India is making a major move to build its own sovereign AI model, one that can stand alongside big global AI giants like ChatGPT (from the US-based OpenAI) and DeepSeek (from China). The government has selected Bengaluru-based Sarvam AI to lead the development of the nation’s first sovereign large language model (LLM) under the IndiaAI Mission.

Notably, this initiative aims to establish an indigenous AI model capable of advanced reasoning, speech processing, and fluency in Indian languages. To facilitate this project, Sarvam AI will be provided with access to 4,086 NVIDIA H100 GPUs over a six-month period, enabling the startup to build the LLM from the ground up.

The development will contain three distinct variants – ‘Sarvam-Large’ for complex reasoning and generation tasks, ‘Sarvam-Small’ for real-time interactive applications, and ‘Sarvam-Edge’ for on-device operations. In collaboration with AI4Bharat (IIT Madras), Sarvam AI aims to ensure that the models are deeply rooted in Indian linguistic and cultural contexts.​

Sarvam AI has already proven to be among the leading AI upstarts, not just within India, but globally as well, specially when it comes to AI across languages. For example, in October 2024, the company launched Sarvam-1, a 2-billion-parameter LLM specifically optimized for Indian languages. This model supports ten major Indian languages, including Bengali, Gujarati, Hindi, Kannada, Malayalam, Marathi, Odia, Punjabi, Tamil, and Telugu (along with English). In fact, unlike many existing models that struggle with token inefficiency in Indic scripts, Sarvam-1 achieves fertility rates of 1.4 to 2.1 tokens per word, significantly improving processing efficiency.

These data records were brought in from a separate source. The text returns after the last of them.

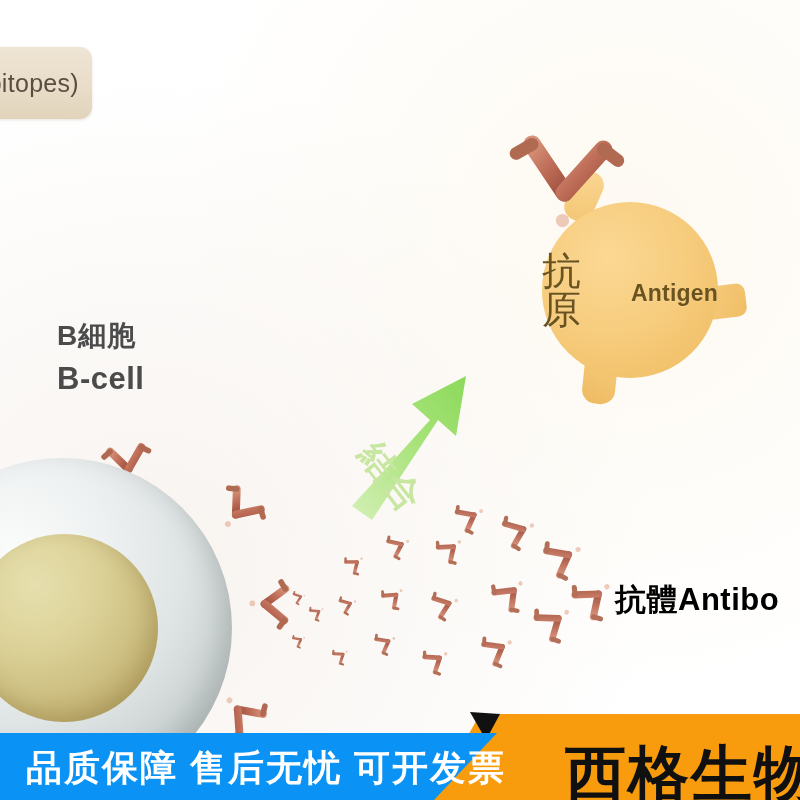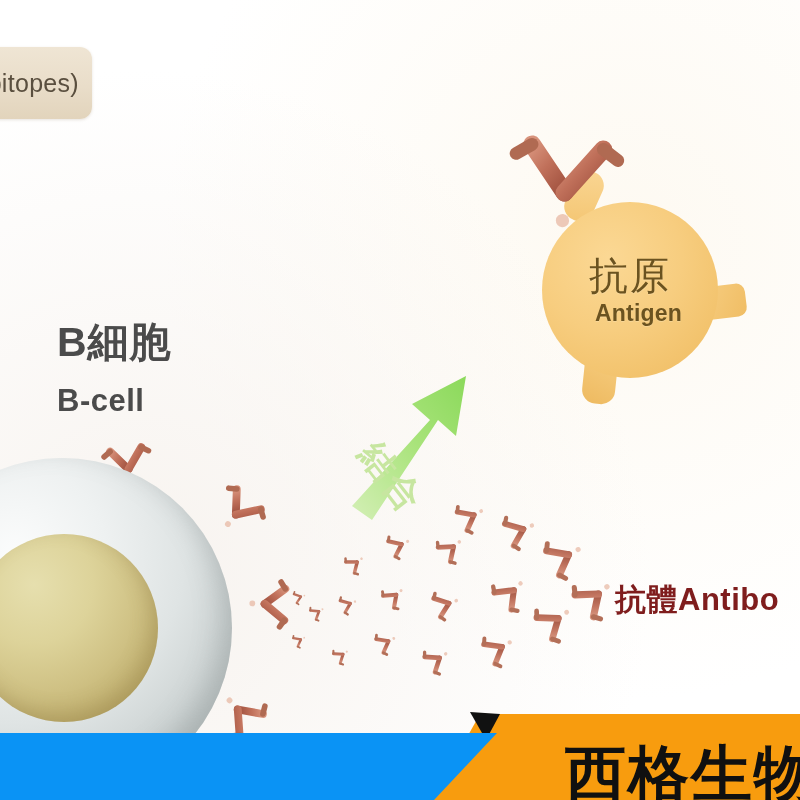--- a/index.html
+++ b/index.html
@@ -71,7 +71,7 @@
   }
   .antigen-text{
     position:absolute;left:22px;top:42px;width:176px;height:176px;
-    display:flex;flex-direction:column;align-items:center;justify-content:center;
+    display:flex;flex-direction:row;align-items:center;justify-content:center;
     color:#6b5320;text-shadow:0 1px 0 rgba(255,255,255,.18);
   }
   .antigen-cn{font-size:39px;font-weight:500;line-height:1;letter-spacing:2px;}

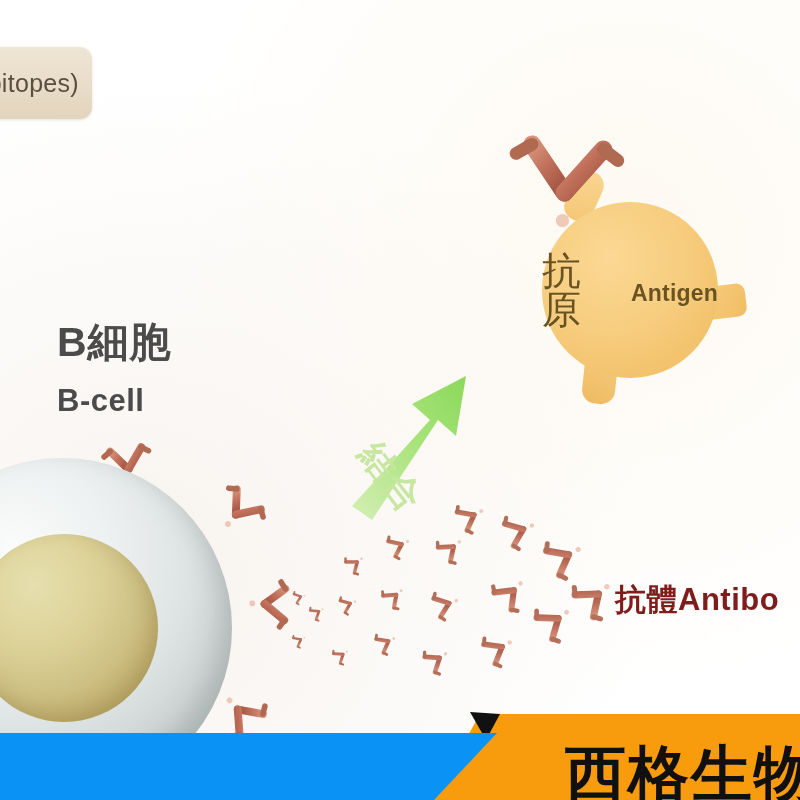--- a/index.html
+++ b/index.html
@@ -40,7 +40,7 @@
   
   .lbl{position:absolute;white-space:nowrap;}
   .bcell-label{left:57px;top:322px;color:#4b4b4b;}
-  .bcell-cn{font-size:41px;font-weight:bold;letter-spacing:1px;line-height:1;}
+  .bcell-cn{font-size:28px;font-weight:bold;letter-spacing:1px;line-height:1;}
   .bcell-en{font-size:31px;font-weight:bold;margin-top:22px;line-height:1;letter-spacing:.5px;}
   .antibody-label{
     left:615px;top:579px;color:#7f1d1d;

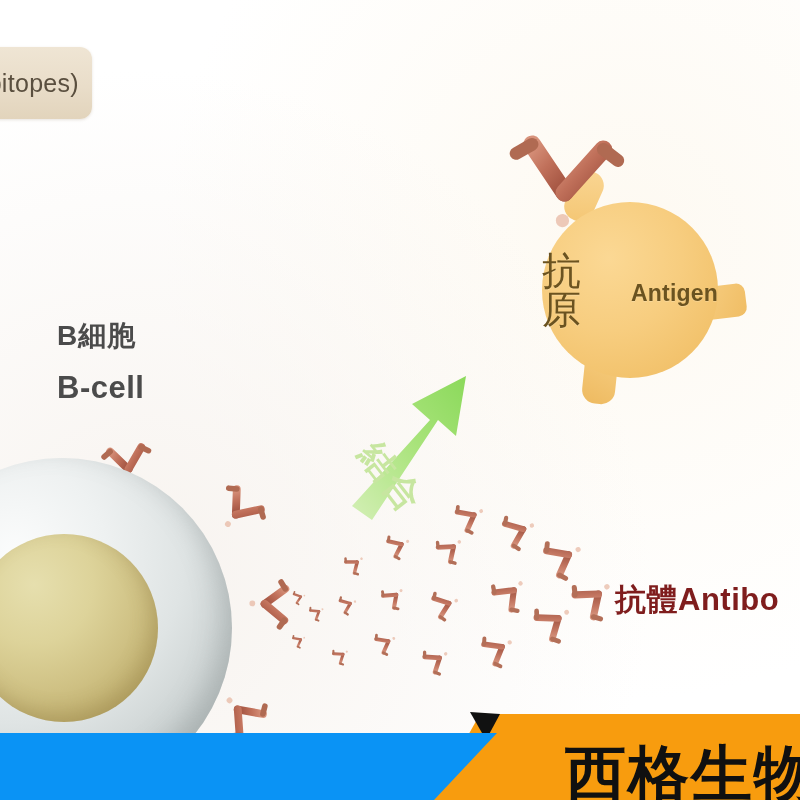--- a/index.html
+++ b/index.html
@@ -41,7 +41,7 @@
   .lbl{position:absolute;white-space:nowrap;}
   .bcell-label{left:57px;top:322px;color:#4b4b4b;}
   .bcell-cn{font-size:28px;font-weight:bold;letter-spacing:1px;line-height:1;}
-  .bcell-en{font-size:31px;font-weight:bold;margin-top:22px;line-height:1;letter-spacing:.5px;}
+  .bcell-en{font-size:31px;font-weight:bold;margin-top:13px;line-height:1;letter-spacing:.5px;}
   .antibody-label{
     left:615px;top:579px;color:#7f1d1d;
     font-size:31px;font-weight:bold;letter-spacing:.5px;

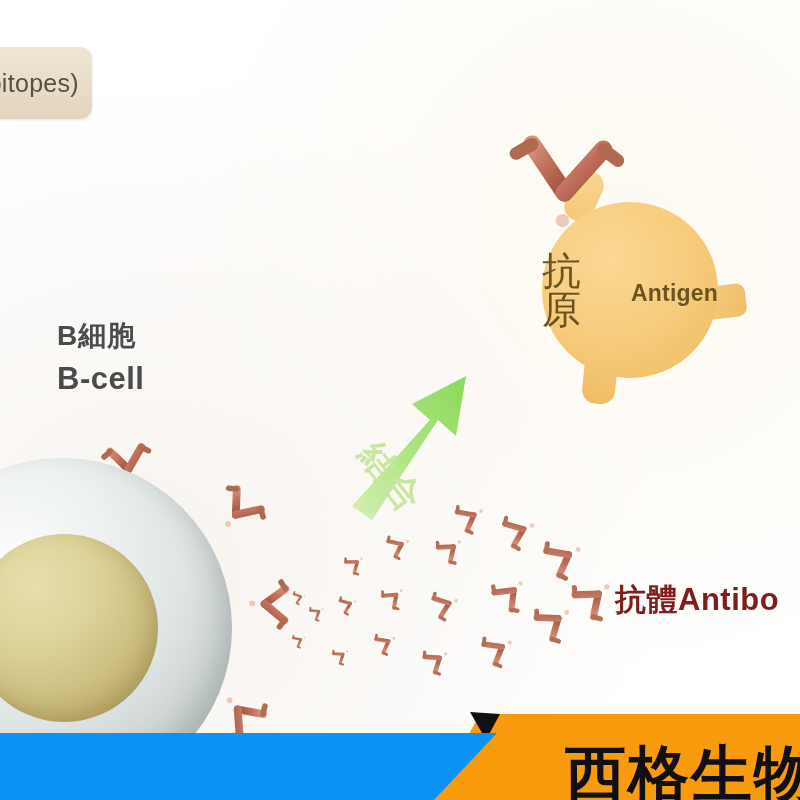--- a/index.html
+++ b/index.html
@@ -43,7 +43,7 @@
   .bcell-cn{font-size:28px;font-weight:bold;letter-spacing:1px;line-height:1;}
   .bcell-en{font-size:31px;font-weight:bold;margin-top:13px;line-height:1;letter-spacing:.5px;}
   .antibody-label{
-    left:615px;top:579px;color:#7f1d1d;
+    left:615px;top:579px;color:#000000;
     font-size:31px;font-weight:bold;letter-spacing:.5px;
   }
 

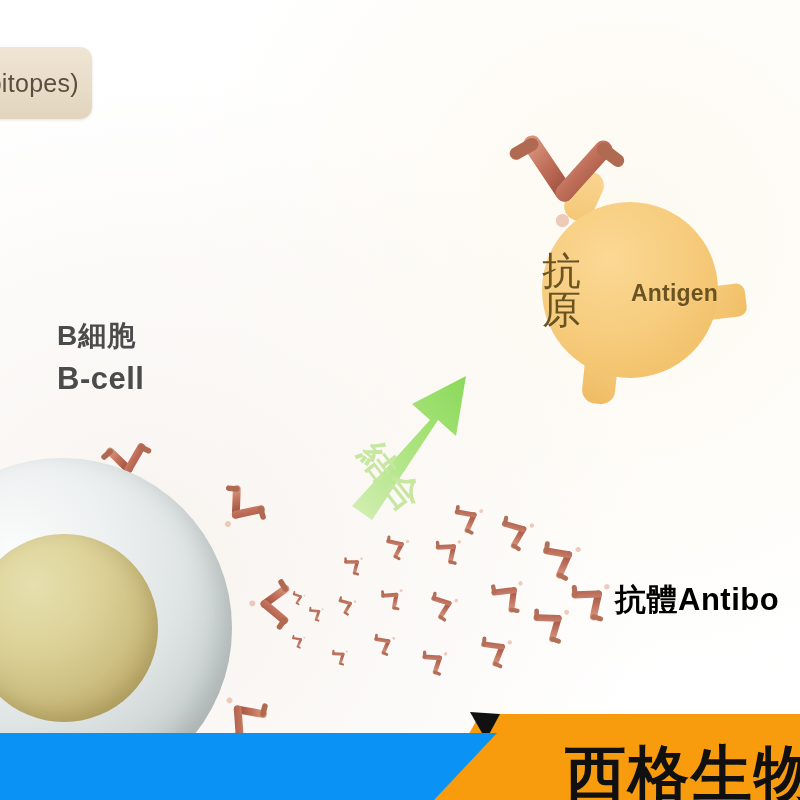--- a/index.html
+++ b/index.html
@@ -220,6 +220,7 @@
     <polygon points="470,12 500,14 486,40" fill="#111111"></polygon>
     <polygon points="0,33 497,33 434,100 0,100" fill="#0a93f5"></polygon>
   </svg>
+  <div class="banner-left-text">品质保障 售后无忧 可开发票</div>
   <div class="banner-right-text">西格生物</div>
 
 </div>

The model was trained entirely within India, using domestic AI infrastructure powered by NVIDIA H100 Tensor Core GPUs, Yotta’s data centers, and AI4Bharat’s language resources. Even, according to the company, performance benchmarks indicate that Sarvam-1 not only matches but, in some cases, surpasses larger models like Meta’s Llama 3.1 8B and Google’s Gemma-2-9B, particularly in tasks involving Indic languages. It achieved an accuracy of 86.11 on the TriviaQA benchmark across Indic languages, outperforming Llama-3.1 8B’s score of 61.47.

However, despite having proven its capabilities with Sarvam-1, building the first indigenous foundation model is still not going to be an easy task. One major hurdle is scaling up infrastructure. Training large models requires access to massive computational power over extended periods. Even with the government providing thousands of NVIDIA H100 GPUs; managing, optimizing, and maintaining such high-end resources is a complex task.

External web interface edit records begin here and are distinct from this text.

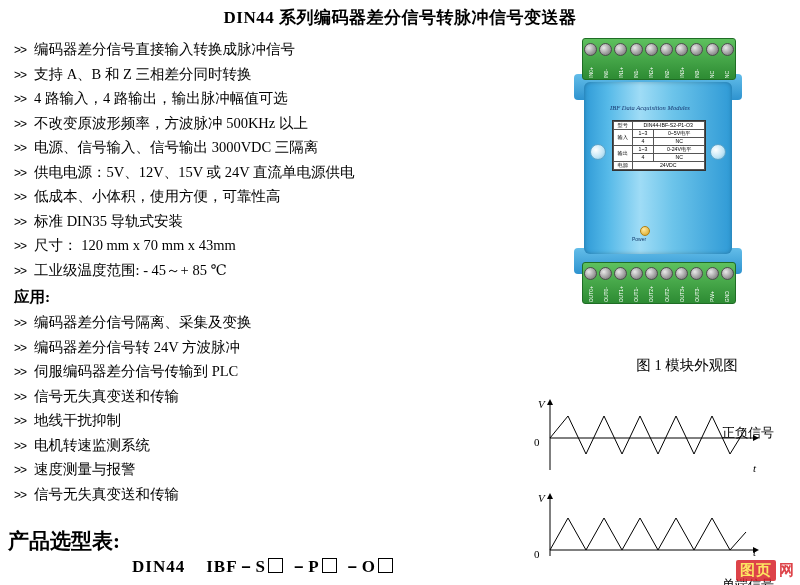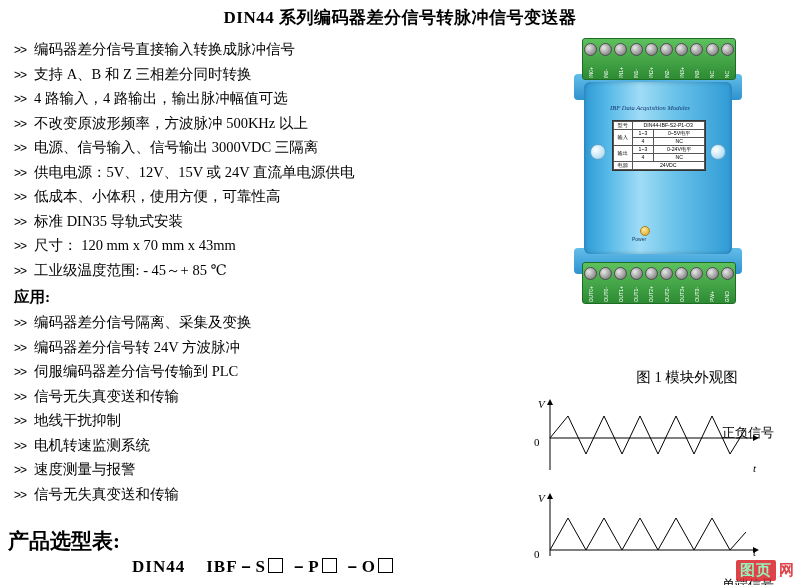--- a/index.html
+++ b/index.html
@@ -225,7 +225,7 @@
   .fig-caption {
     position: absolute;
     left: 592px;
-    top: 368px;
+    top: 356px;
     width: 190px;
     text-align: center;
     font-size: 14.5px;

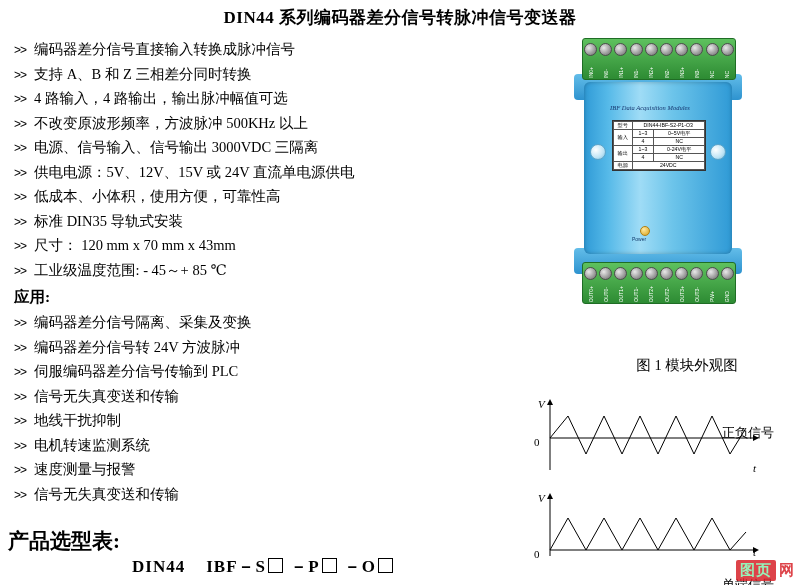--- a/index.html
+++ b/index.html
@@ -281,7 +281,7 @@
   }
   .wm-badge {
     background: #d8232a;
-    color: #86efac;
+    color: #fde047;
     font-family: "Liberation Sans", sans-serif;
     font-size: 15px;
     font-weight: bold;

Additionally, curating high-quality, diverse datasets will be another critical challenge for the company. India’s linguistic landscape is extremely complicated, with variations not just between languages but also within dialects, cultures, and writing styles. Therefore, creating a balanced dataset that truly captures this diversity (without introducing biases) is essential, but extremely challenging.